The man with the sausage was twisting sideways to let her, pass and then she was in the gangway and as we went to the forward doors I told her to take her cap off and she did it with a natural gesture, shaking her hair free. Two other people had left their seats and I took her arm, holding her still so that they could go first, and while we waited I gave her as much as I could: the U.B. car was behind the tram and they'd be watching for her; the grey Fiat was parked in front of the trailer truck and she must get into it without losing time and then crouch low; she should be ready for any word I threw at her and if we had to run she must take care not to slip. All right, she said.

I held her gloved hand so that I could guide her, taking her forward to follow the two people closely; the man got out first and helped the woman down and I drew Alinka past me — 'Keep on that side of them and hold your head low.' I let her hand go but followed close to make additional cover, trying to judge their angle of view and blocking it, gripping her hand again and forcing her across the packed snow, keeping exact pace with the man and the woman and listening now, listening. We reached the pavement, the four of us, breaking the crests of the ruts, our breath steaming under the tall lamps. Stefan might not be home yet, the man was saying to the woman, and they had no key. Why must he always forget, she asked him, to bring the key? A red lantern stood on the snow not far from the rear of the truck, to warn traffic. It looked as if they'd decided to abandon it for the night. The tram moved away and I held my head turned to that one ear could hope to catch the sound I was listening for, against the noise of the tram. The air froze against our faces. Then the woman slipped.
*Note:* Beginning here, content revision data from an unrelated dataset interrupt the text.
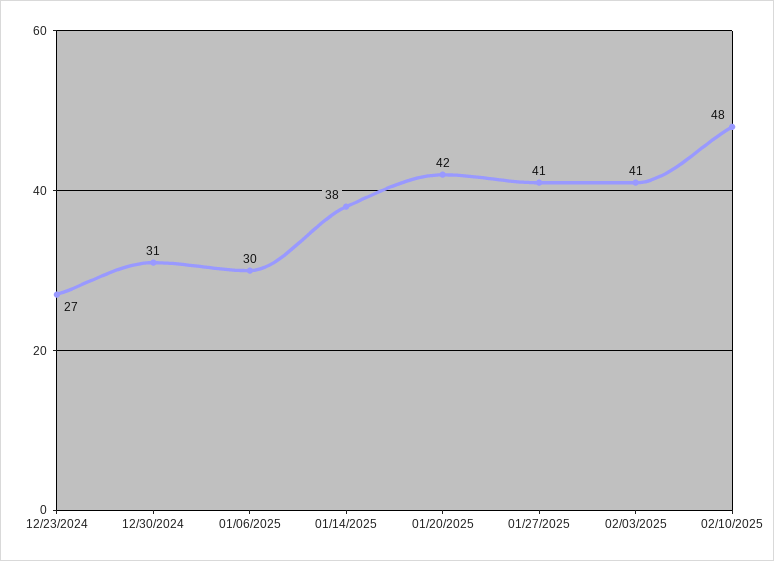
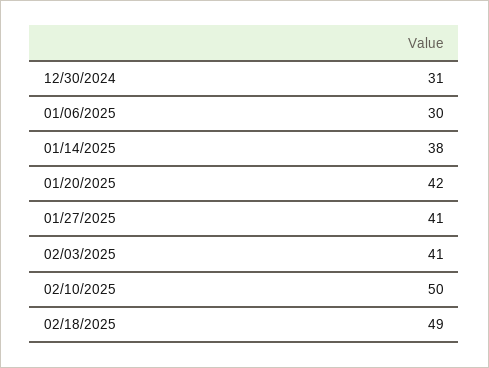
12/23/2024: 27 -> none
02/10/2025: 48 -> 50
02/18/2025: none -> 49

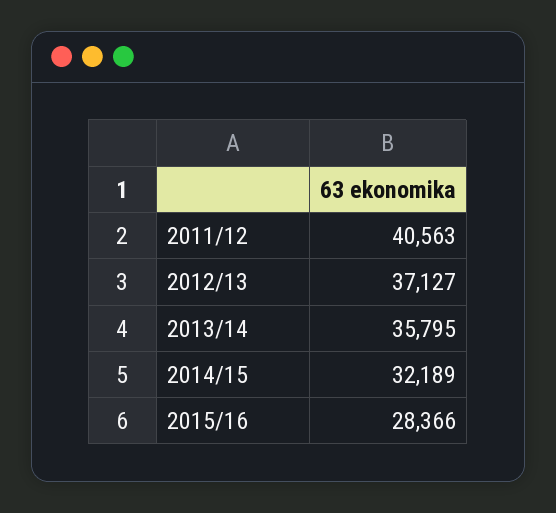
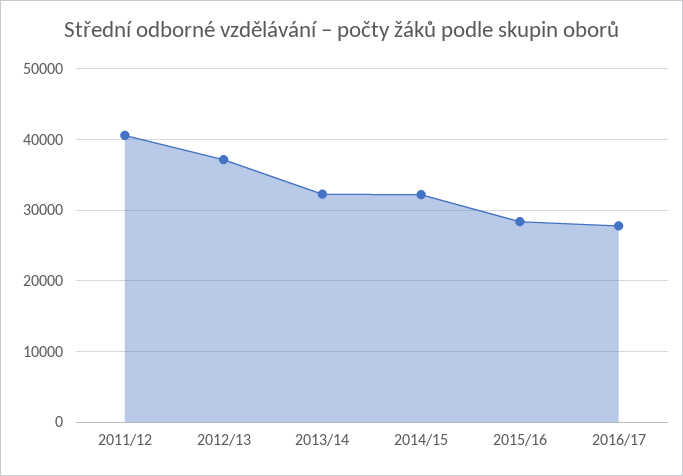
2013/14: 35795 -> 32000
2016/17: none -> 28000

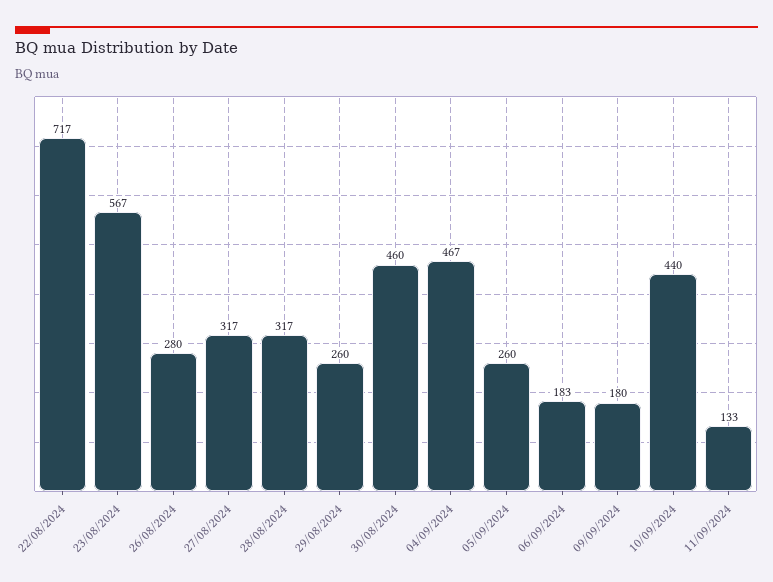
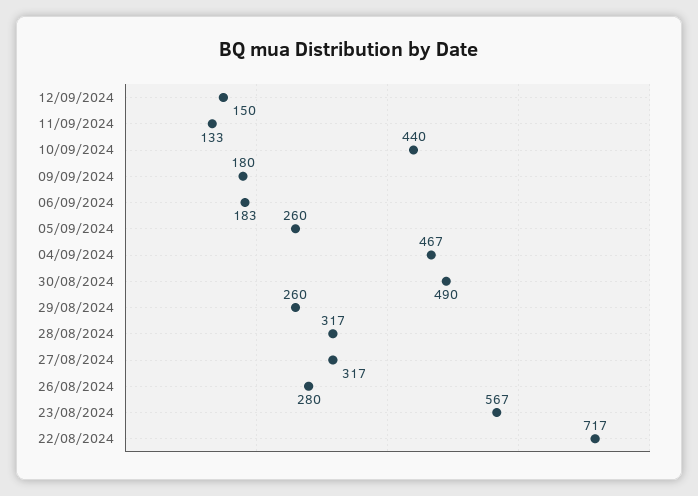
30/08/2024: 460 -> 490
12/09/2024: none -> 150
Her hand was flung out and the man tried to save her and nearly managed it, at least breaking her fall, but she went down, squealing unnecessarily like a pig. The cover was gone and I said run just before the sound came, the click of a door opening but no shout yet, they weren't certain, just alerted by the colour of her coat but fractionally thrown by the altered image, her cap being off. I kept to a steady walk but couldn't hope to judge their angle of view at this distance, an aching temptation to look behind me but not possible and then a second click and a voice calling a sharp order to the one who'd got out. This was the break-off point and I began running too.